Nothing could be worse than the fact that pension funds have become the easiest money to steal. They are now stolen with impunity and Jonathan is doing nothing about that. We only laugh and clap for them. What a comic relief!
If the Speaker of the US House of Representatives, John Bochner, suddenly stumbled into some misdeeds of President Barack Obama, would his first course of action be to rush to CBS, ABC or CNN studios to announce the discovery? Of course, not!
Both in Nigeria and the US, one person most favourably disposed to initiate, or cause to be initiated, any impeachment proceedings against the President, is the Speaker of the House of Representatives. Essentially, when Tambuwal was cataloguing the various offences of President Jonathan, a bulk of which are clearly impeachable, he was also indicting himself, perhaps unwittingly, before Nigerians: that he and the National Assembly had failed to perform their functions. Whenever the President commits an impeachable offence and he is not impeached, there is a cover up, pure and simple. It is like seeing crime and not informing the police.
It takes a thief to catch a thief. General Matthew Olusegun Aremu Obasanjo has seen it all. In this season of letter writing, he should not be under-rated. That he is guilty of the offences for which he is accusing Jonathan is not a good reason for ignoring his accusation. Rather, it is a good reason to take him very seriously as a man speaking from personal experience, the fact that no one had the effrontery to accuse him when he was committing the crime, notwithstanding.
Apparently, Obasanjo needs deliverance. In more civilised climes, such a man cannot be making public utterances. If a man’s family is such that his daughter can be peached against him at will; his son is constantly at loggerheads with him; and there are insinuations that he may have severally slept with his daughter-in-law, he should spend more time organising his family instead of running around forming himself into a trade union with other retired Generals. Nothing here, however, vitiates the fact that we still have to leave this bad messenger and accept his message.

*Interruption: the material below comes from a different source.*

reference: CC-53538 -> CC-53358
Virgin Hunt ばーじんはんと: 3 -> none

Jonathan’s reply also provides the worst example of selective enforcement for which the Obasanjo letter is loud. Surely, the man is pained by the accusation of training killers for the 2015 elections. If out of about twelve charges preferred against him in Obasanjo’s court, he is submitting himself for investigation only on the issue of snipers, that is a tacit acceptance that on other issues, he is guilty as charged.

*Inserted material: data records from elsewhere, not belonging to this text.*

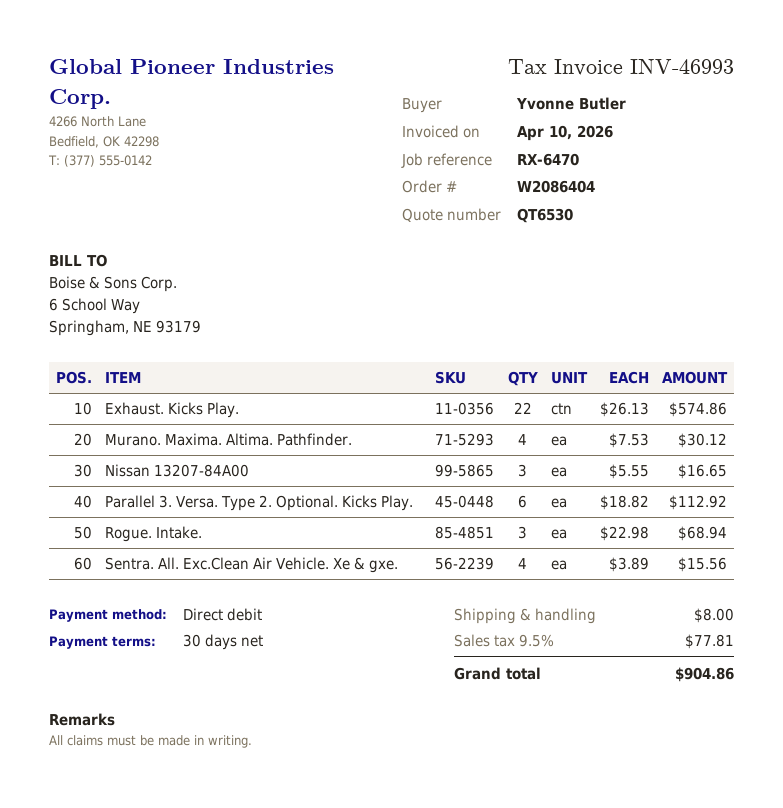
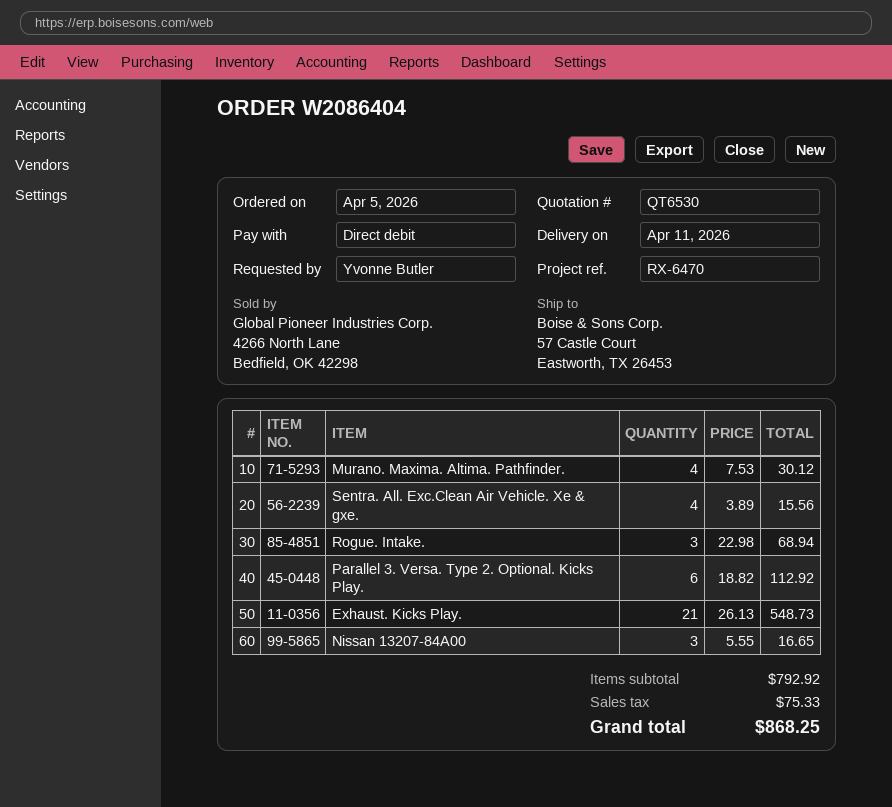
Exhaust. Kicks Play.: 22 x 26.13 = 574.86 -> 21 x 26.13 = 548.73
shipping: 8.00 -> none
tax: 77.81 -> 75.33
total: 904.86 -> 868.25

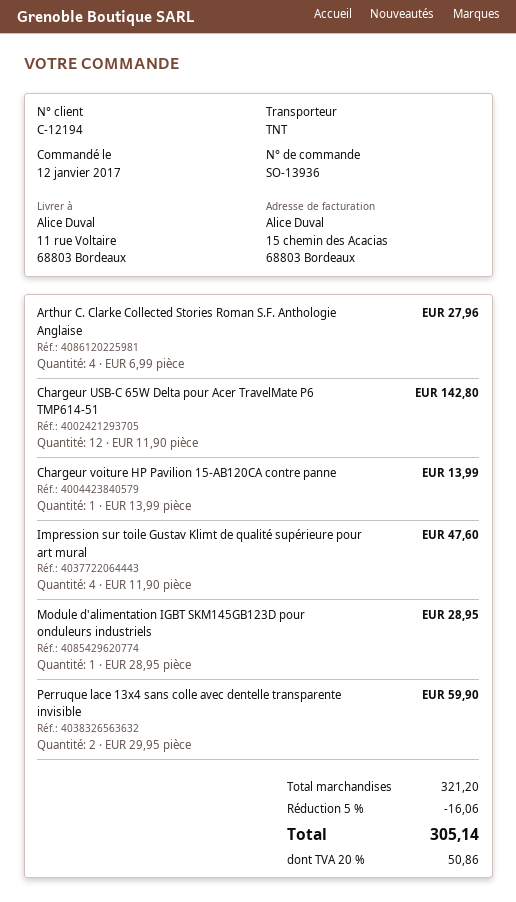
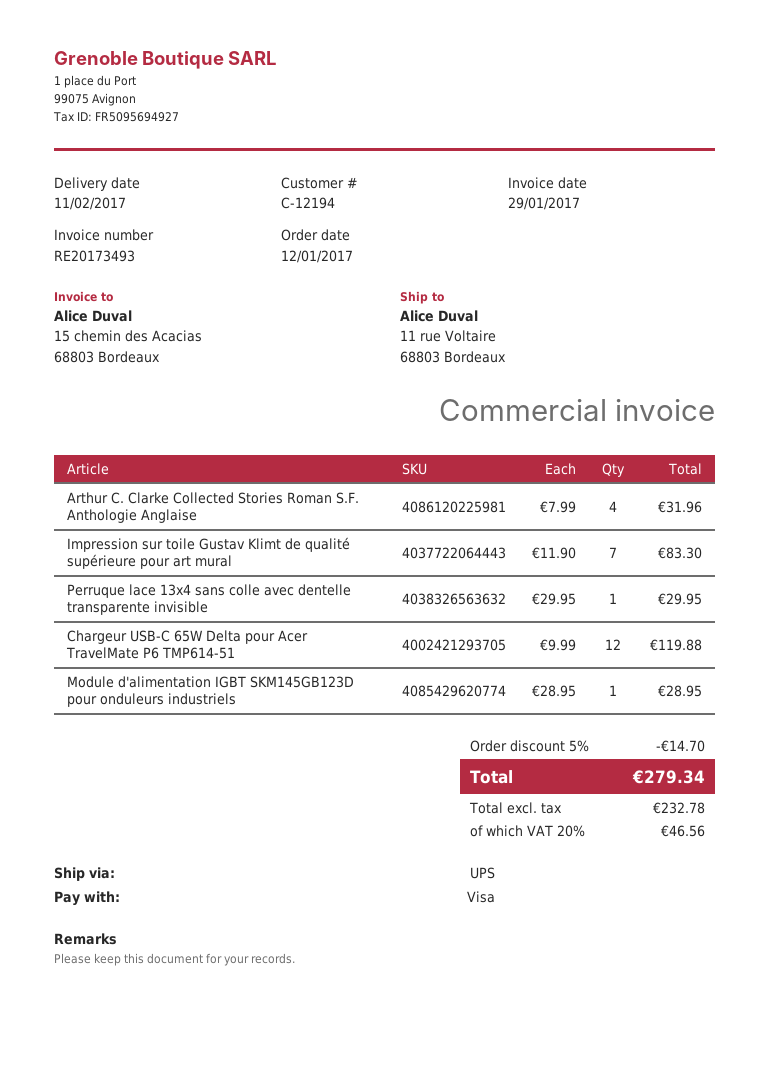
shipping method: TNT -> UPS
Arthur C. Clarke Collected Stories Roman S.F. Anthologie Anglaise: 4 x 6.99 = 27.96 -> 4 x 7.99 = 31.96
Chargeur USB-C 65W Delta pour Acer TravelMate P6 TMP614-51: 12 x 11.90 = 142.80 -> 12 x 9.99 = 119.88
Chargeur voiture HP Pavilion 15-AB120CA contre panne: 1 x 13.99 = 13.99 -> none
Impression sur toile Gustav Klimt de qualité supérieure pour art mural: 4 x 11.90 = 47.60 -> 7 x 11.90 = 83.30
Perruque lace 13x4 sans colle avec dentelle transparente invisible: 2 x 29.95 = 59.90 -> 1 x 29.95 = 29.95
discount: 5% = 16.06 -> 5% = 14.70
tax: 20% = 50.86 -> 20% = 46.56
total: 305.14 -> 279.34

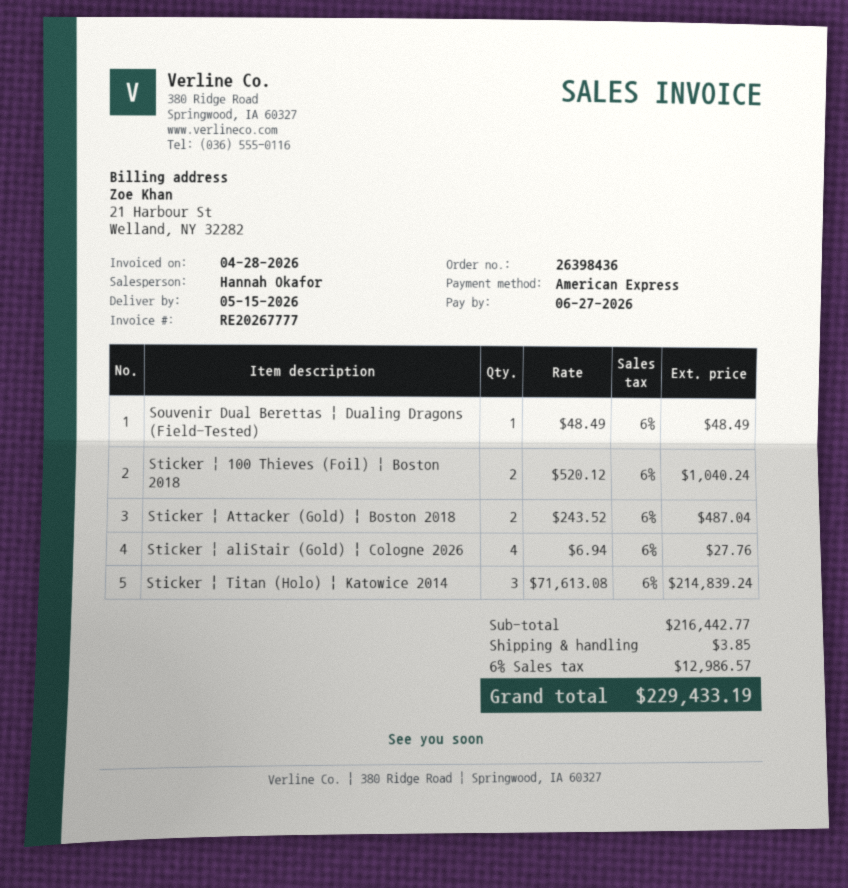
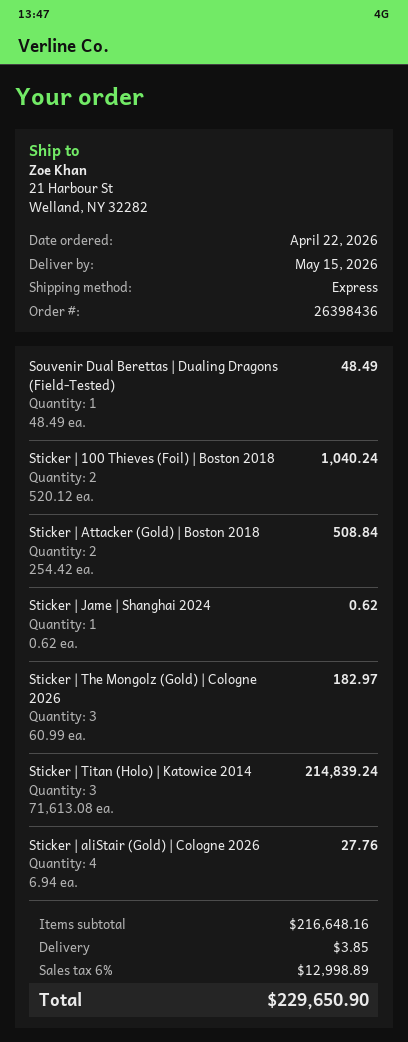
Sticker | Attacker (Gold) | Boston 2018: 2 x 243.52 = 487.04 -> 2 x 254.42 = 508.84
Sticker | Jame | Shanghai 2024: none -> 1 x 0.62 = 0.62
Sticker | The Mongolz (Gold) | Cologne 2026: none -> 3 x 60.99 = 182.97
subtotal: 216442.77 -> 216648.16
tax: 6% = 12986.57 -> 6% = 12998.89
total: 229433.19 -> 229650.90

In all this, Jonathan holds the ace. The Edo State experience under Governor Adams Oshiomhole has shown that superior performance is the only antidote against criticisms. If Jonathan were to do less of politicking and more of governance; learn to whip his appointees appropriately on line; and bring about visibly improved services to the nation, letter writers and mail runners would soon be put out of business.
For Jonathan, students of Latin may have adjudged 2013 annus horribilis, meaning “horrible year”. That’s why he must quickly embrace 2014 as an opportunity for a second, nay final chance!